Nas aulas de Psicologia da Comunicação, que estudei durante o curso de Jornalismo, aprendi sobre a teoria do Vazio Existencial. Freud acreditava que as pessoas só eram plenamente felizes até os 2 anos, quando descobriam que a mãe ou figura materna, não lhes pertencia. Como a ausência da mãe não pode ser preenchida, criamos um vazio. Ao que parece, passamos uma parte da nossa vida tentando preenchê-lo.
Parece difícil para uma sociedade urbana e tumultuada, com horários apertados, encontrar tempo para exercer alguma atividade que ocupe a mente e o corpo durante momentos de angústia. E mesmo quando iniciamos alguma, uma hora aquele hobbie para de nos propriciar prazer e torna-se rotina. O que fazer para preencher este vazio?Para muitos a resposta chegou em forma de consumo e compras.
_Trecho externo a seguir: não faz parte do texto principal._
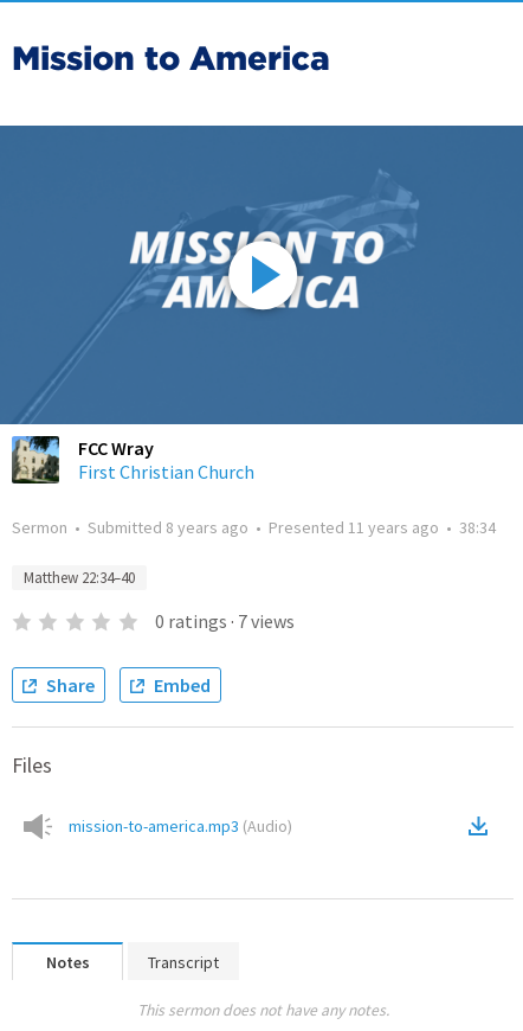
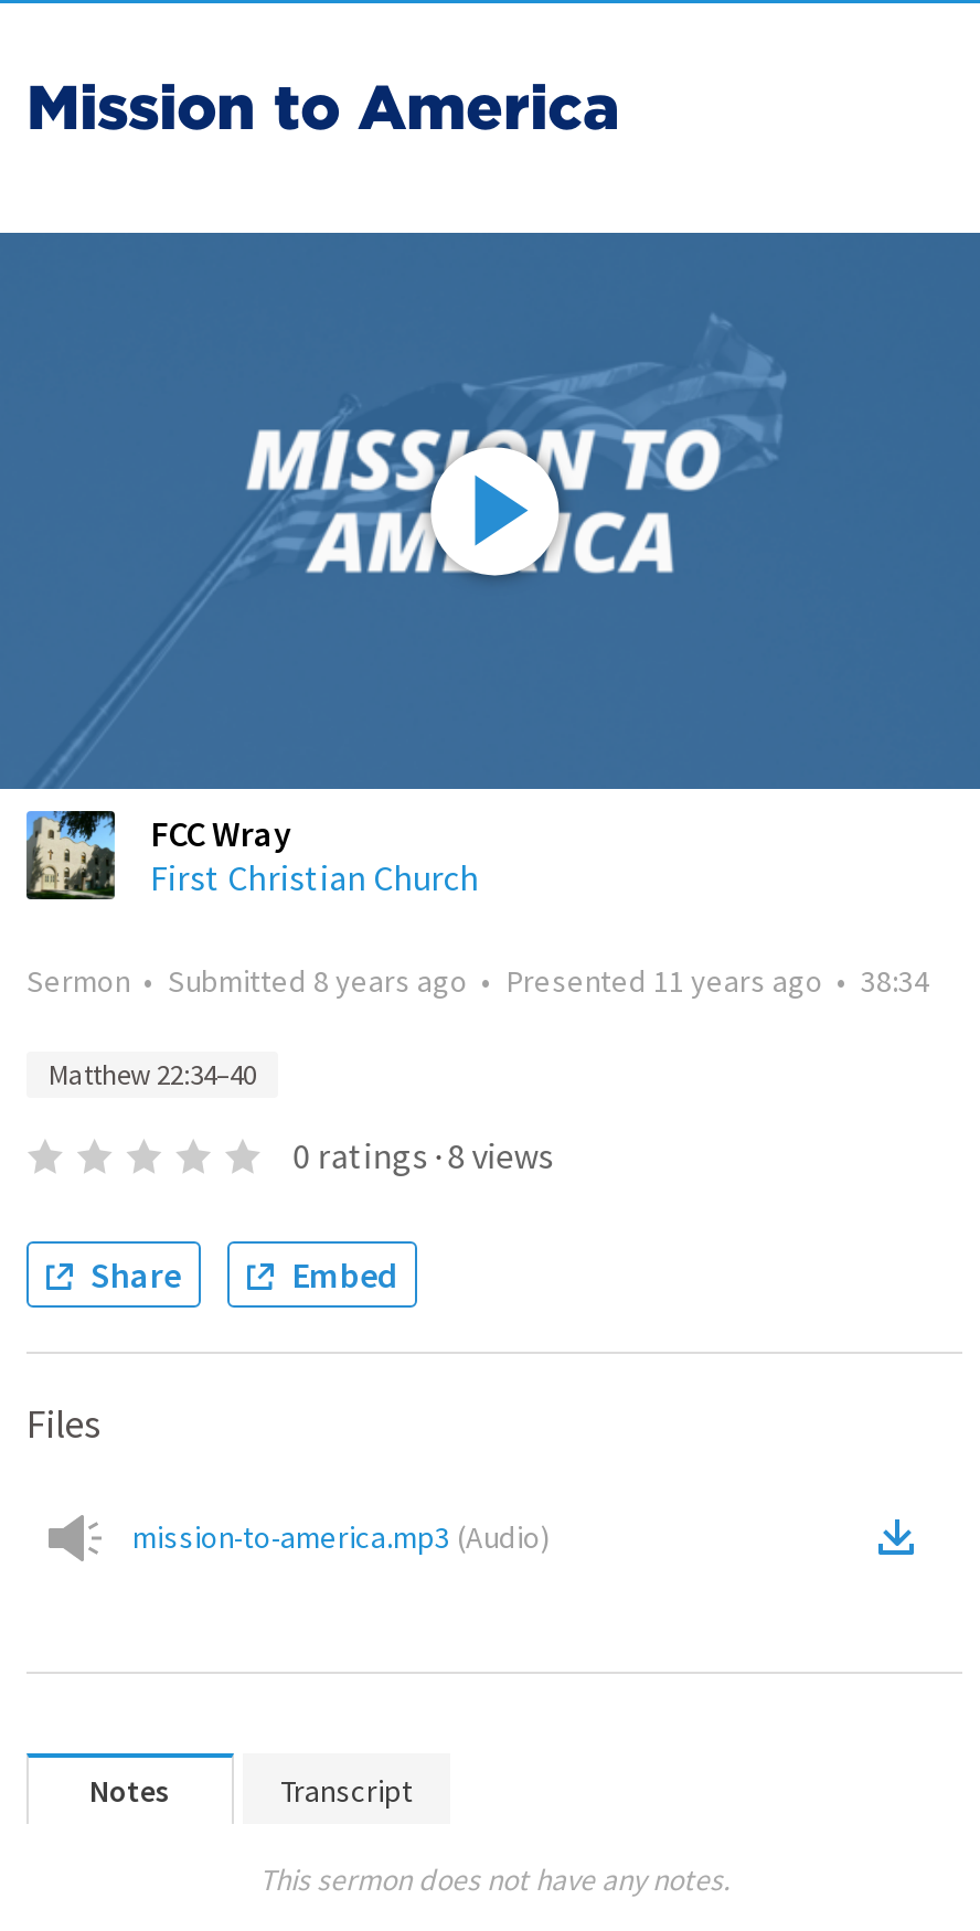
[155,609,294,633] 0 ratings · 7 views -> [293,1133,553,1177] 0 ratings · 8 views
No meu caso, fora mais de 20 livros em 3 meses, e 5 pares de sapatos em um mês (claro que aproveitei as promoções e todas as compras foram dentro do orçamento). Se eu não tivesse alimentado o meu vício e adquirido ao invés de livros, outra mercadoria, teria me sentido superficial.
Mas só me restam dúvidas: Será que este vazio é um mal da nossa sociedade? Como preenchê-lo satisfatoriamente? Organizar melhor o tempo?
Quando o Consumismo vira doença
Sabe a sensação quando você encontra um homem bonito e os olhares são instantaneamente trocados? É a mesma que Becky sente ao ver uma vitrine de uma loja. A moça se senti feliz e completa ao comprar um cachecol, uma bota. Isto é, até ver a próxima loja. Pode parecer uma personagem da vida real, mas é da Walt Disney e está retratada no filme “Os Delírios de Consumo de Becky Bloom“. A situação se torna mais complicada (e engraçada), quando ela inicia o trabalho em uma revista de economia. Seu perfil é o oposto de tudo que escreve.